PROVIDED INFORMATION:
- Opening Delimiter -

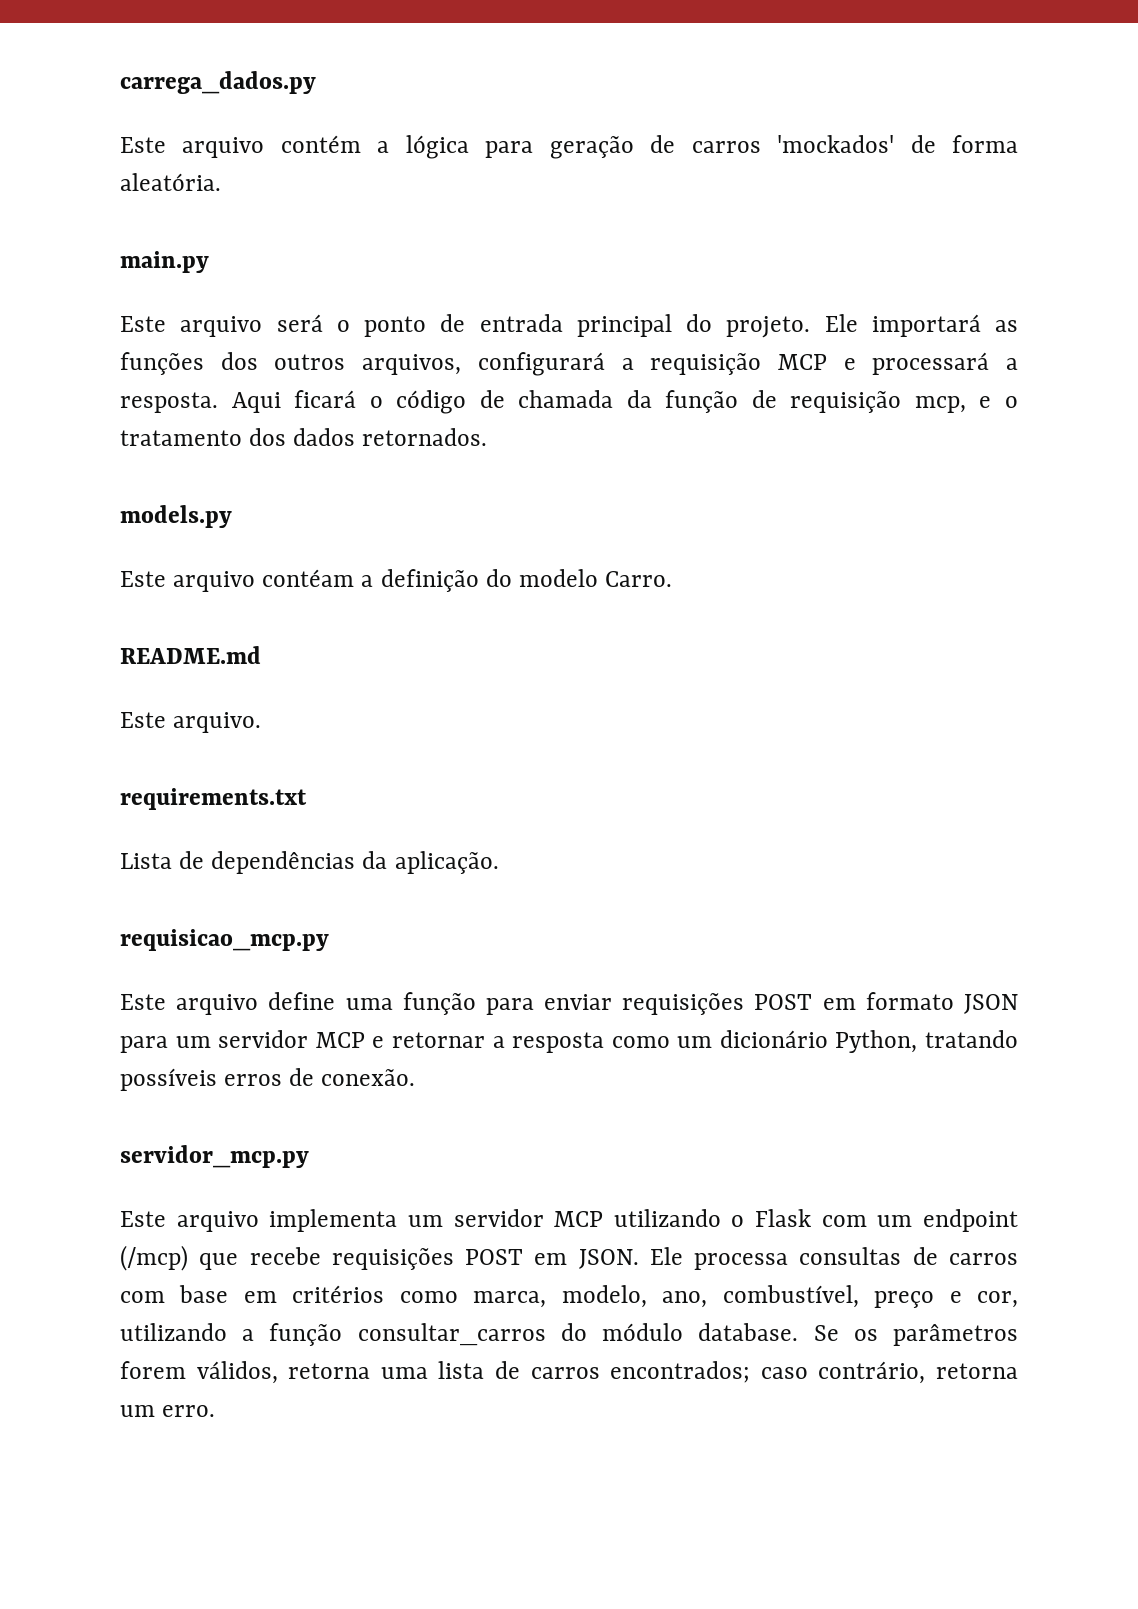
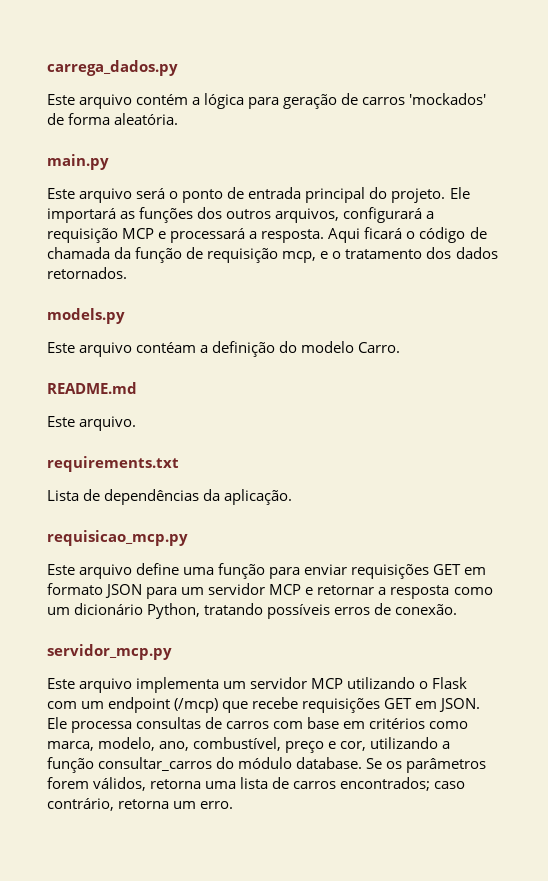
- Este arquivo define uma função para enviar requisições POST em formato JSON para um servidor MCP e retornar a resposta como um dicionário Python, tratando possíveis erros de conexão.
+ Este arquivo define uma função para enviar requisições GET em formato JSON para um servidor MCP e retornar a resposta como um dicionário Python, tratando possíveis erros de conexão.
- Este arquivo implementa um servidor MCP utilizando o Flask com um endpoint (/mcp) que recebe requisições POST em JSON.
+ Este arquivo implementa um servidor MCP utilizando o Flask com um endpoint (/mcp) que recebe requisições GET em JSON.

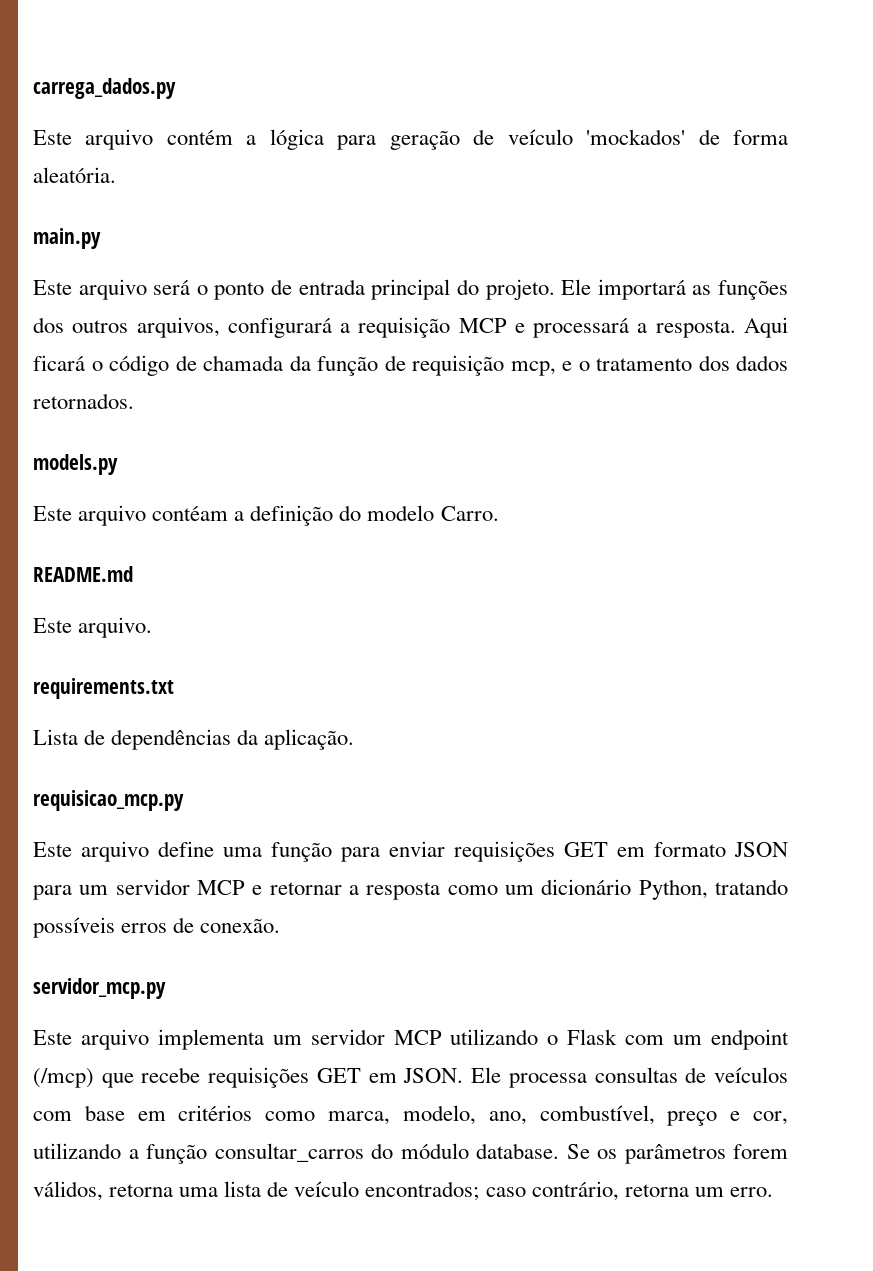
- Este arquivo contém a lógica para geração de carros 'mockados' de forma aleatória.
+ Este arquivo contém a lógica para geração de veículo 'mockados' de forma aleatória.
- Ele processa consultas de carros com base em critérios como marca, modelo, ano, combustível, preço e cor, utilizando a função consultar_carros do módulo database.
+ Ele processa consultas de veículos com base em critérios como marca, modelo, ano, combustível, preço e cor, utilizando a função consultar_carros do módulo database.
- Se os parâmetros forem válidos, retorna uma lista de carros encontrados; caso contrário, retorna um erro.
+ Se os parâmetros forem válidos, retorna uma lista de veículo encontrados; caso contrário, retorna um erro.

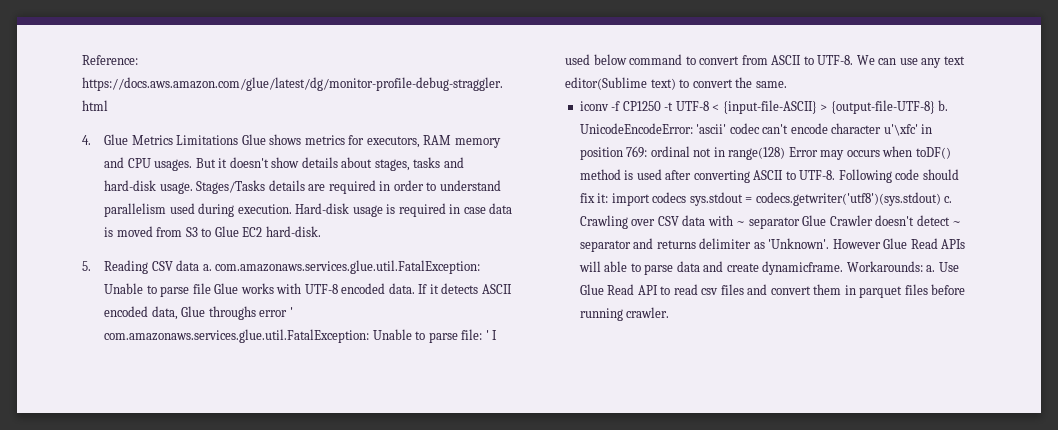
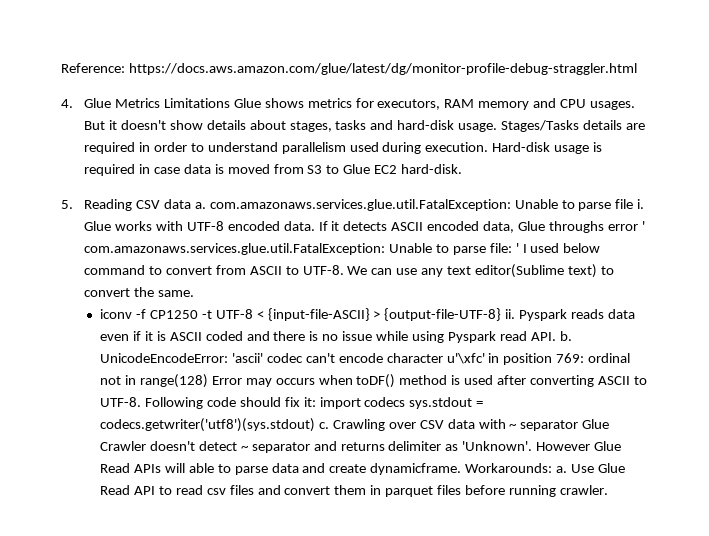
- 5. Reading CSV data a. com.amazonaws.services.glue.util.FatalException: Unable to parse file Glue works with UTF-8 encoded data.
+ 5. Reading CSV data a. com.amazonaws.services.glue.util.FatalException: Unable to parse file i. Glue works with UTF-8 encoded data.
- iconv -f CP1250 -t UTF-8 < {input-file-ASCII} > {output-file-UTF-8} b.
+ iconv -f CP1250 -t UTF-8 < {input-file-ASCII} > {output-file-UTF-8} ii. Pyspark reads data even if it is ASCII coded and there is no issue while using Pyspark read API. b.

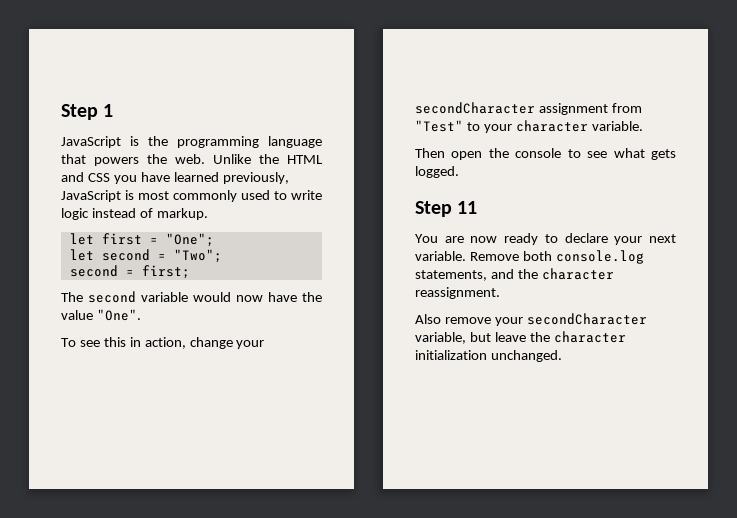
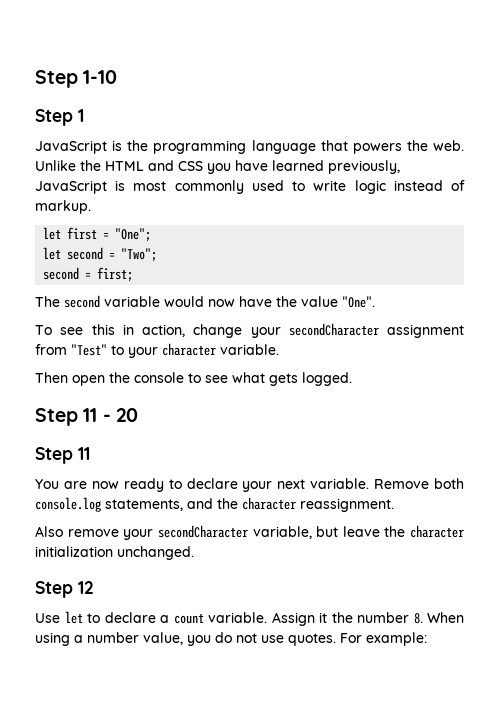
+ Step 1-10
+ Step 11 - 20
+ Step 12
+ Use let to declare a count variable. Assign it the number 8. When using a number value, you do not use quotes. For example:

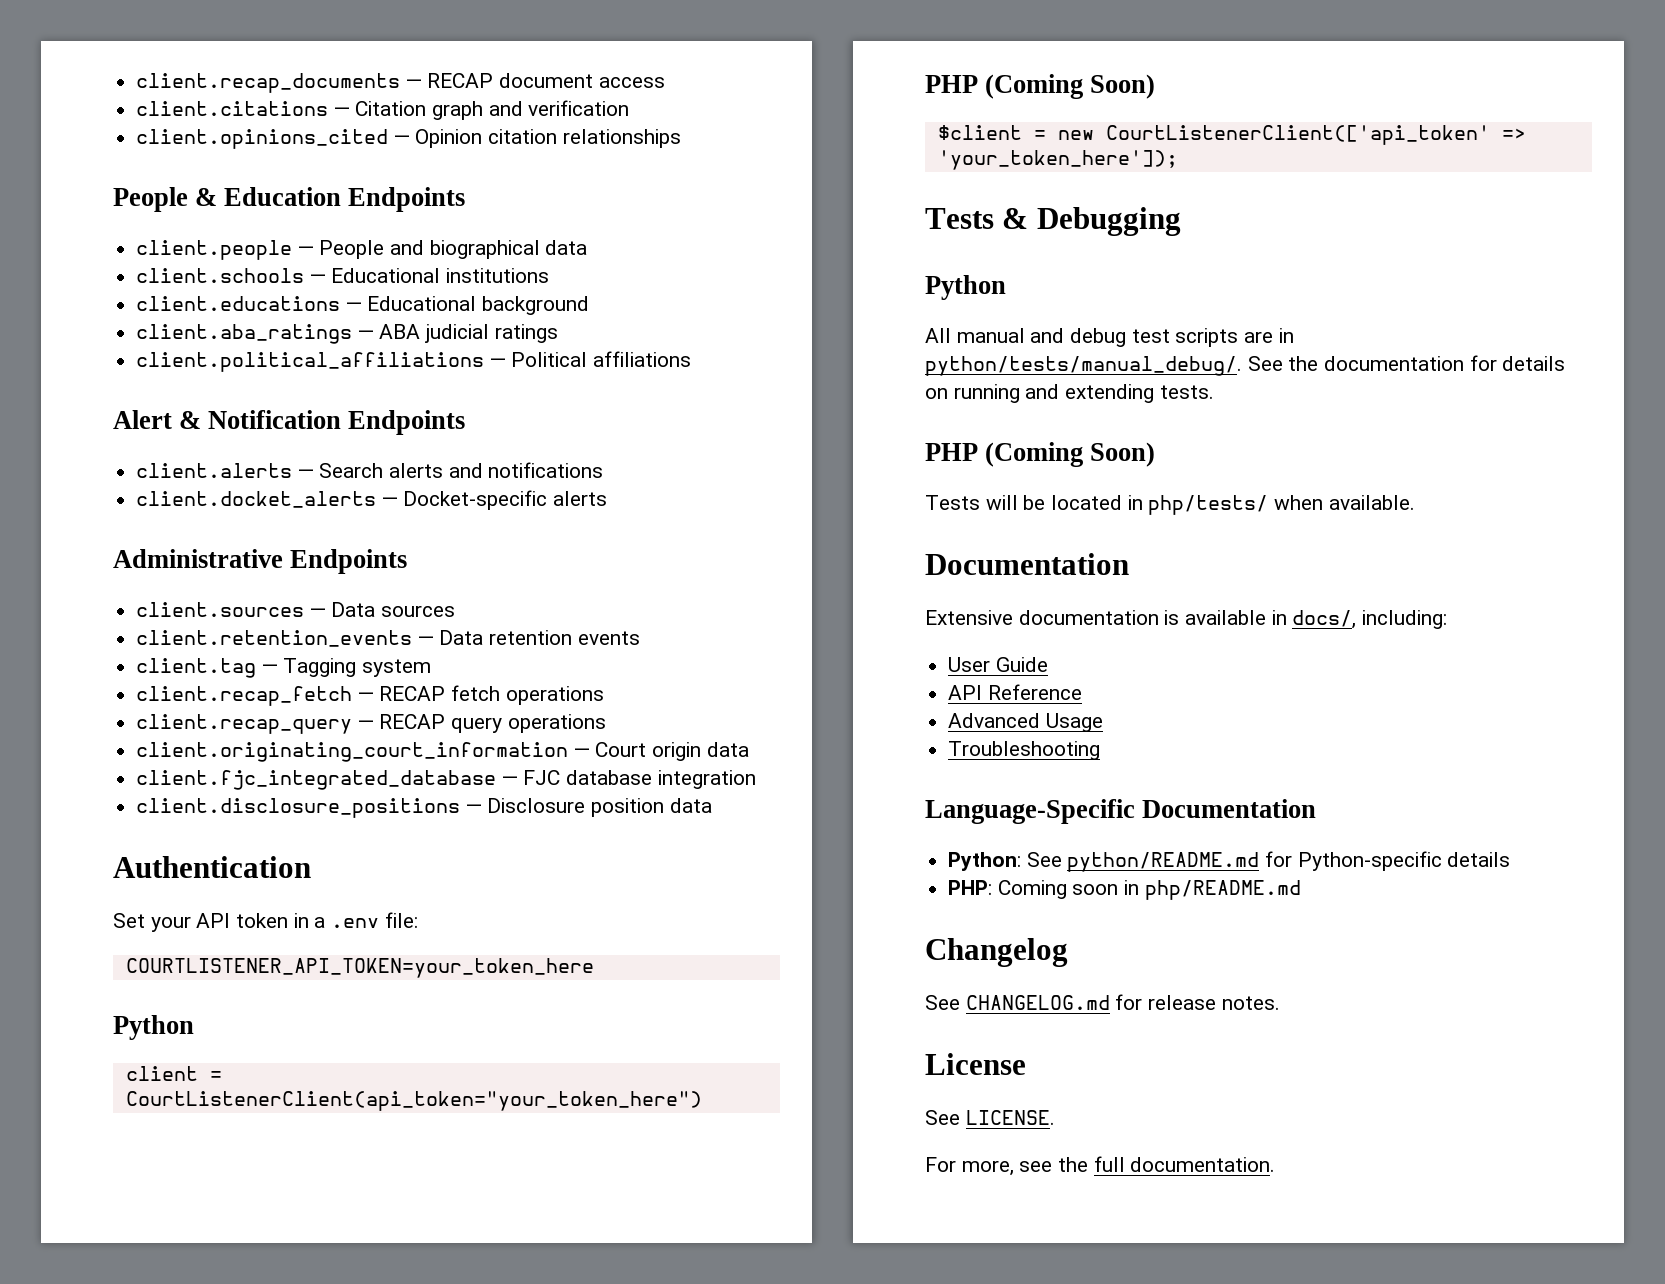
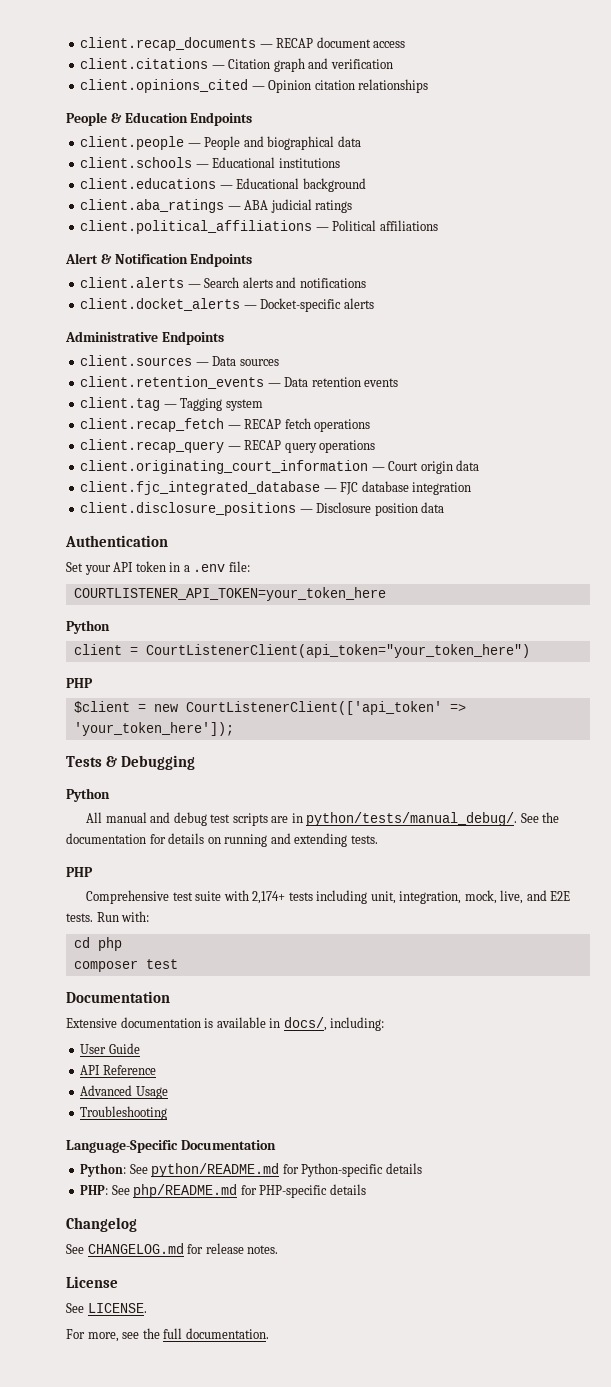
  client = CourtListenerClient(api_token="your_token_here")
- PHP (Coming Soon)
+ PHP
  See the documentation for details on running and extending tests.
- PHP (Coming Soon)
- Tests will be located in php/tests/ when available.
+ PHP
+ Comprehensive test suite with 2,174+ tests including unit, integration, mock, live, and E2E tests. Run with:
+ cd php
+ composer test
- PHP: Coming soon in php/README.md
+ PHP: See php/README.md for PHP-specific details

- Closing Delimiter -

EXERCISE OBJECTIVE:
Repeat, with no pictures, every line from the top of the entries above through the line that has "- Ele processa", keeping each one exact.

RESPONSE TO THE EXERCISE:
- Este arquivo define uma função para enviar requisições POST em formato JSON para um servidor MCP e retornar a resposta como um dicionário Python, tratando possíveis erros de conexão.
+ Este arquivo define uma função para enviar requisições GET em formato JSON para um servidor MCP e retornar a resposta como um dicionário Python, tratando possíveis erros de conexão.
- Este arquivo implementa um servidor MCP utilizando o Flask com um endpoint (/mcp) que recebe requisições POST em JSON.
+ Este arquivo implementa um servidor MCP utilizando o Flask com um endpoint (/mcp) que recebe requisições GET em JSON.

- Este arquivo contém a lógica para geração de carros 'mockados' de forma aleatória.
+ Este arquivo contém a lógica para geração de veículo 'mockados' de forma aleatória.
- Ele processa consultas de carros com base em critérios como marca, modelo, ano, combustível, preço e cor, utilizando a função consultar_carros do módulo database.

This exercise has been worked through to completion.